© INTERNERenault et Nissan ont donné leur feu vert lundi à des discussions sur un éventuel mariage à trois avec General Motors. Le conseil d'administration de Renault a dit lundi soir avoir "approuvé la position proposée par (le pdg) Carlos Ghosn : des discussions avec General Motors, concernant une alliance potentielle, pourraient être engagées dès lors que General Motors en ferait la proposition". Proposez, nous disposerons. Celui de Nissan avait dit un peu plus tôt souhaiter la poursuite "des discussions exploratoires concernant une possible alliance avec General Motors, à condition que GM appuie et entérine les propositions faites par ses actionnaires". Les administrateurs ont délégué "tous les pouvoirs nécessaires" à Carlos Ghosn, PDG de Renault et Nissan, pour "conduire toute discussion et négociation sur ce sujet".

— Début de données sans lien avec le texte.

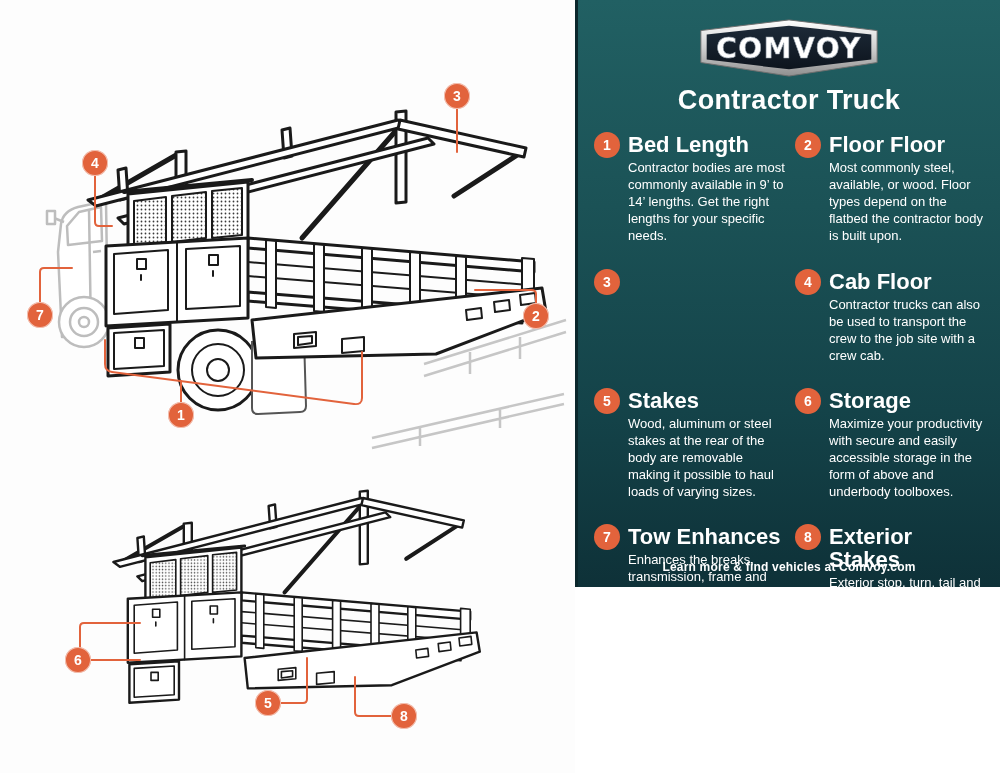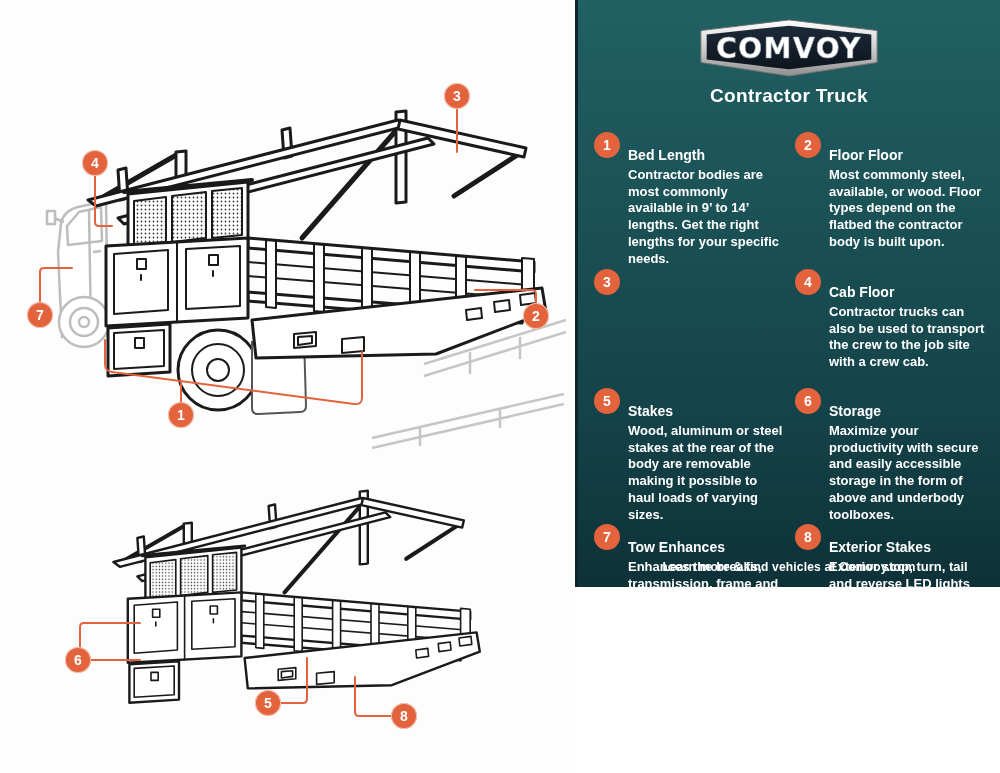--- a/index.html
+++ b/index.html
@@ -19,7 +19,7 @@
     background:linear-gradient(180deg,#216063 0%,#1B5256 35%,#144349 70%,#0E3138 100%);
     border-left:3px solid #0B272C;}
   .logo-wrap{margin:17px auto 0;width:184px;height:62px;}
-  .panel-title{margin:6px 0 0;text-align:center;color:#fff;font-size:19px;font-weight:bold;letter-spacing:.3px;}
+  .panel-title{margin:6px 0 0;text-align:center;color:#fff;font-size:27px;font-weight:bold;letter-spacing:.3px;}
   .features{position:absolute;top:131px;left:16px;right:14px;
     display:grid;grid-template-columns:1fr 1fr;column-gap:10px;
     grid-template-rows:137px 119px 136px auto;}

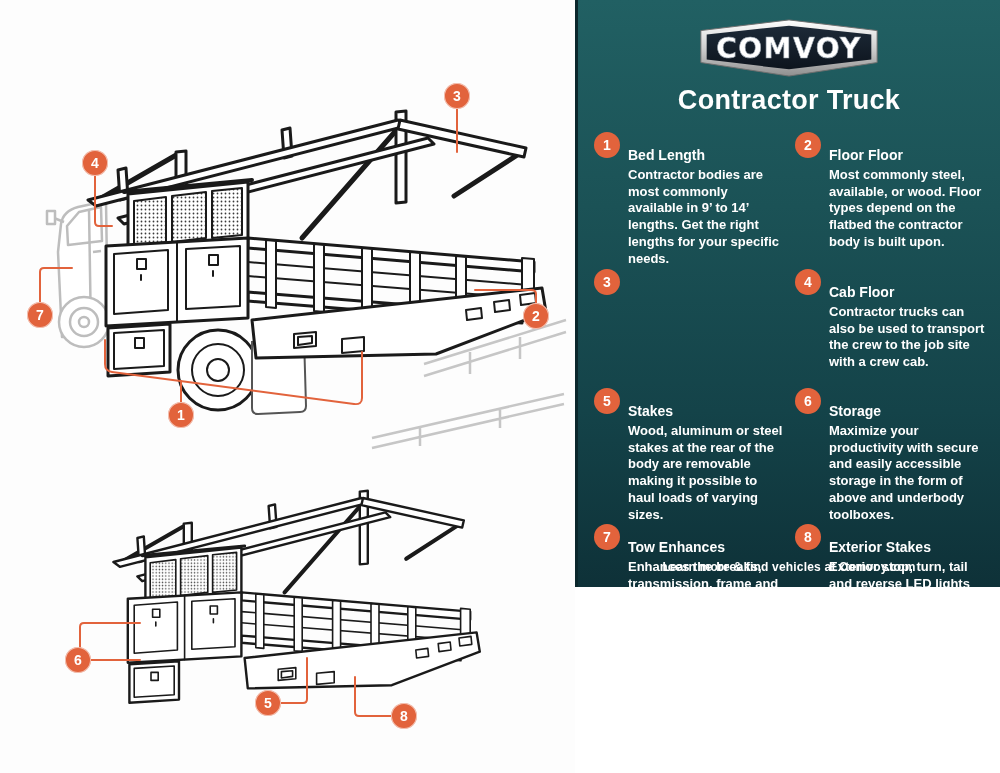--- a/index.html
+++ b/index.html
@@ -26,7 +26,7 @@
   .feature{display:flex;gap:8px;align-items:flex-start;}
   .num-badge{flex:0 0 26px;width:26px;height:26px;border-radius:50%;background:#E2633C;color:#fff;
     font-weight:bold;font-size:14px;display:flex;align-items:center;justify-content:center;line-height:1;margin-top:1px;}
-  .feature h3{margin:17px 0 4px;font-size:14px;line-height:1.05;color:#fff;font-weight:bold;}
+  .feature h3{margin:2px 0 4px;font-size:22px;line-height:1.05;color:#fff;font-weight:bold;}
   .feature p{margin:0;font-size:13px;line-height:1.3;color:#fff;font-weight:bold;}
   .footer-bar{position:absolute;left:0;bottom:13px;width:100%;text-align:center;
     color:#fff;font-weight:bold;font-size:12px;letter-spacing:.2px;}

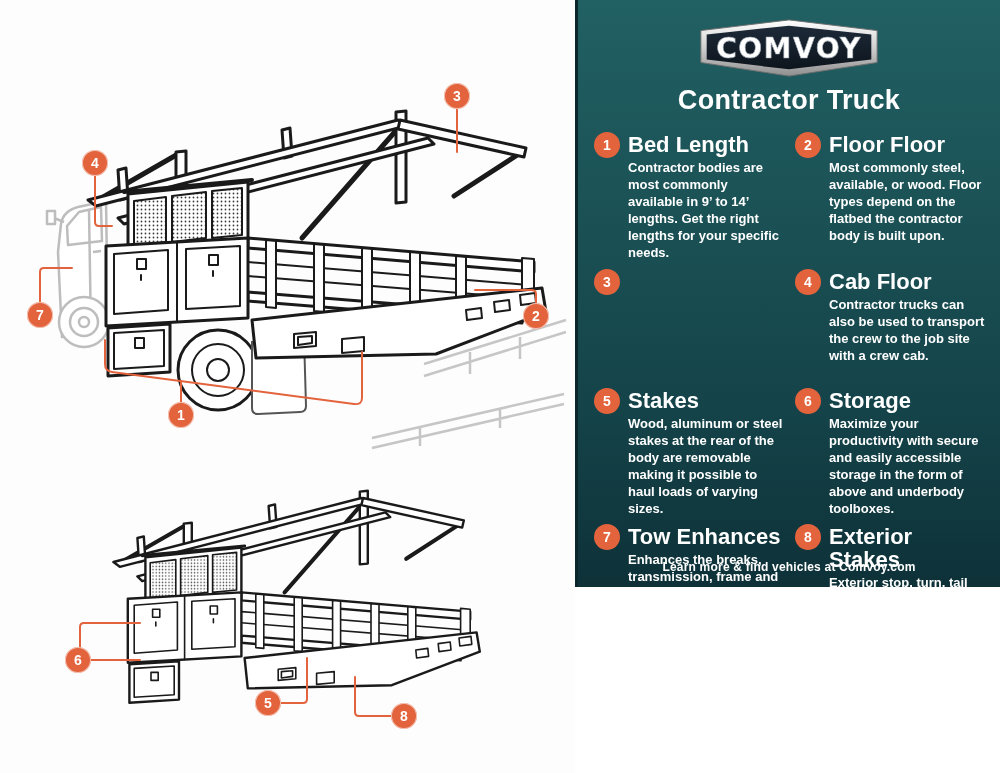--- a/index.html
+++ b/index.html
@@ -27,7 +27,7 @@
   .num-badge{flex:0 0 26px;width:26px;height:26px;border-radius:50%;background:#E2633C;color:#fff;
     font-weight:bold;font-size:14px;display:flex;align-items:center;justify-content:center;line-height:1;margin-top:1px;}
   .feature h3{margin:2px 0 4px;font-size:22px;line-height:1.05;color:#fff;font-weight:bold;}
-  .feature p{margin:0;font-size:13px;line-height:1.3;color:#fff;font-weight:bold;}
+  .feature p{margin:0;font-size:13px;line-height:1.3;color:#fff;font-weight:normal;}
   .footer-bar{position:absolute;left:0;bottom:13px;width:100%;text-align:center;
     color:#fff;font-weight:bold;font-size:12px;letter-spacing:.2px;}
 </style>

Les deux groupes répondaient à la proposition du milliardaire américain Kirk Kerkorian, actionnaire de General Motors à 9,9% via son fonds d'investissement Tracinda, d'entrer dans l'alliance Renault-Nissan. GM n'a toujours pas réagi. Renault et Nissan, liés depuis 1999 par des participations croisées, songeraient à prendre à parts égales jusqu'à 20% du capital de GM, selon l'agence de presse japonaise Kyodo.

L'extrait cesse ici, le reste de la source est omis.